Ian Rogers, Yahoo's vice president of video and media applications, stressed in an interview that Yahoo wasn't getting out of the online music business. Fueled by the popularity of its Launch online radio stations, Yahoo has consistently been a top music destination on the Web — Nielsen Online said that the site drew close to 20 million people in December, 2 million more than second-ranked AOL Music. But Yahoo's strategy is to focus on services for the masses, and subscriptions aren't that. In fact, Rogers said, operating Yahoo Music Unlimited has diverted attention and resources from the company's free music services, making it harder to add the features they need to stay competitive.

"It's so much work to get the consumer experience right, when you do what you need to do to live up to your license agreements with the labels and then work with the technology," he said. "The investment required was so significant to really make it convenient for the users. And frankly I think that Rhapsody has done that better than anybody."

Both Rhapsody and Napster have made it vastly simpler to use a subscription service, enabling people to play music from a Web browser and offering on-demand songs for free (albeit in limited quantities). But Rogers illuminated one of the central problems for subscription services: They're too complex technologically for most consumers. The electronic locks used by subscription services make them incompatible with iPods, the most popular MP3 players on the planet. That's strike one. The locks also make it difficult to move music around the home, given how few stereos or boom boxes can support them. That's strike two. And even the portable players that are supposed to be compatible with subscription services can run into trouble handling their complex software, resulting in freezes, resets and other maddening malfunctions. That's strike three.
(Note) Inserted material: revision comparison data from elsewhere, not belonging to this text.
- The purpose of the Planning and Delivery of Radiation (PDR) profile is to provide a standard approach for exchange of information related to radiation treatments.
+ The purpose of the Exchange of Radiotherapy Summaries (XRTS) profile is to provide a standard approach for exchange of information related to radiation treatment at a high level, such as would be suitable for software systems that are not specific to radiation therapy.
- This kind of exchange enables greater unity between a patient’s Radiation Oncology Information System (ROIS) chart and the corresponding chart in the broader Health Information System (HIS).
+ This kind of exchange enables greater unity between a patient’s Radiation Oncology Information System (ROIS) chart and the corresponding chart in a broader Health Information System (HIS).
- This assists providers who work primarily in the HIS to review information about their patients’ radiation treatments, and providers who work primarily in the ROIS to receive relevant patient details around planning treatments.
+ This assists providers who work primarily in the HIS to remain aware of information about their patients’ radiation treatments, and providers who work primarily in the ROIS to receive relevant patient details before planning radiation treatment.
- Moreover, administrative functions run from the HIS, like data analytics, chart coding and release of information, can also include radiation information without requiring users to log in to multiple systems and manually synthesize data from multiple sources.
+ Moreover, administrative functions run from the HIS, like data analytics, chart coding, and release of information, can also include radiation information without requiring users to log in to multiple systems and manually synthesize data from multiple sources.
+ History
Dave Goldberg, former head of Yahoo's music business and now an entrepreneur in residence at Benchmark Capital, said subscription services face two other fundamental problems beyond the technological challenges. A big chunk of the music-buying public is teens, and it's hard to sell them a service that bills by credit card, Goldberg said. More important, the services are "dramatically" overpriced. "You should price these things at $3 a month and get massive uptake," he said.

The labels, however, have been heading in the other direction, demanding higher royalties from subscription services. "The labels, on the one hand, need people to build businesses around their content, and on the other hand they don't want them to make any money," Goldberg lamented. "Nobody's going to invest in these businesses because they can't make any money at it."